Your task: Treat the line containing "total: 613.66 -> 897.49" as the last one, and return every line exactly from the first line of the material below up to it.

** Record extracts follows **

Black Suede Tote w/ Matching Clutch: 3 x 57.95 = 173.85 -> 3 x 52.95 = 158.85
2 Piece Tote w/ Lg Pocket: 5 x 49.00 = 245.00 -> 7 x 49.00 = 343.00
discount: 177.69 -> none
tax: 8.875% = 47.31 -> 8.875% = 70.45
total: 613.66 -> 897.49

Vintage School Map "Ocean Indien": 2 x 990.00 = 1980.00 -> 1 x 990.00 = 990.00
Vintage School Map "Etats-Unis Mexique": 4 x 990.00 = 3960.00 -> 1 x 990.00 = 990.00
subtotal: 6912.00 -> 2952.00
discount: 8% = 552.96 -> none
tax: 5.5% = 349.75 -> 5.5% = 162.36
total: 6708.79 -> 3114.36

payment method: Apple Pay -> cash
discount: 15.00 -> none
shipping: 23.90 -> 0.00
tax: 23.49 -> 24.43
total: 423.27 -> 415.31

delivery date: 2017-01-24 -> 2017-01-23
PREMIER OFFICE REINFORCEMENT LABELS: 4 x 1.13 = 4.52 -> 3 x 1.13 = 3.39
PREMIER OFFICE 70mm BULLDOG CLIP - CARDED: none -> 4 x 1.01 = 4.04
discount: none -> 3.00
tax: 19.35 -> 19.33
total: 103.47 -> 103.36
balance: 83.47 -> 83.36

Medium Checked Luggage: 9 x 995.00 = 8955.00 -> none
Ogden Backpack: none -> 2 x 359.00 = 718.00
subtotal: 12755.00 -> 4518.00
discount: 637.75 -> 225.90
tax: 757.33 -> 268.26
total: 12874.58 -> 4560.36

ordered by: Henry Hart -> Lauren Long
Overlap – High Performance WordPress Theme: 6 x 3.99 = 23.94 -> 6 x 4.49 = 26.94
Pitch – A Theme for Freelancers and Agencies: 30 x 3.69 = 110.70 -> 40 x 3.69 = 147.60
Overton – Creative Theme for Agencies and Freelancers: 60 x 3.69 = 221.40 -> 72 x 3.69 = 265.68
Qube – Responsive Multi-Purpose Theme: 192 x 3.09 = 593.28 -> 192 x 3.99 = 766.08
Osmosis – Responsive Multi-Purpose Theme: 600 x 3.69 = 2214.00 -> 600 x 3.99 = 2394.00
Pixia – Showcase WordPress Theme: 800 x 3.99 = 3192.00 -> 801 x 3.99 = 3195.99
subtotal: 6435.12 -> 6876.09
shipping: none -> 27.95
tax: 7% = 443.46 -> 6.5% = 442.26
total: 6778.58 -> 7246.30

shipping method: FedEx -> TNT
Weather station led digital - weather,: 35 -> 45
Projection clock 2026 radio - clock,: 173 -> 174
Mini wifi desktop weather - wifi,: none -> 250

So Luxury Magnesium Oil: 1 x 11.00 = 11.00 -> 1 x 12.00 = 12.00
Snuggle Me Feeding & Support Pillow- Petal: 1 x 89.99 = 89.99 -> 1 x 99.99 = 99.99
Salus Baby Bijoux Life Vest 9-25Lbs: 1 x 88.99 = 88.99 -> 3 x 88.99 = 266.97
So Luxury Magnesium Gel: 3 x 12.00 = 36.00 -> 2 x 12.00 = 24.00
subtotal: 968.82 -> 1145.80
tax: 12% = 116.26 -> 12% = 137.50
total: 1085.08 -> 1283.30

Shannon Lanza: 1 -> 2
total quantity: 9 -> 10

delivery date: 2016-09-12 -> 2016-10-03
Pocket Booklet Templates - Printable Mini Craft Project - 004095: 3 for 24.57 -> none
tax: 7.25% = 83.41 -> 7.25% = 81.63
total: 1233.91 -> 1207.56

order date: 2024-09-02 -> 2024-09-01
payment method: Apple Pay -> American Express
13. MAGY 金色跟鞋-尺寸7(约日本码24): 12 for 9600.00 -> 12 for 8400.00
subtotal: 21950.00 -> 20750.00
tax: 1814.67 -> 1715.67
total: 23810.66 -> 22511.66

** End of Record extracts **

Output for this exercise:
Black Suede Tote w/ Matching Clutch: 3 x 57.95 = 173.85 -> 3 x 52.95 = 158.85
2 Piece Tote w/ Lg Pocket: 5 x 49.00 = 245.00 -> 7 x 49.00 = 343.00
discount: 177.69 -> none
tax: 8.875% = 47.31 -> 8.875% = 70.45
total: 613.66 -> 897.49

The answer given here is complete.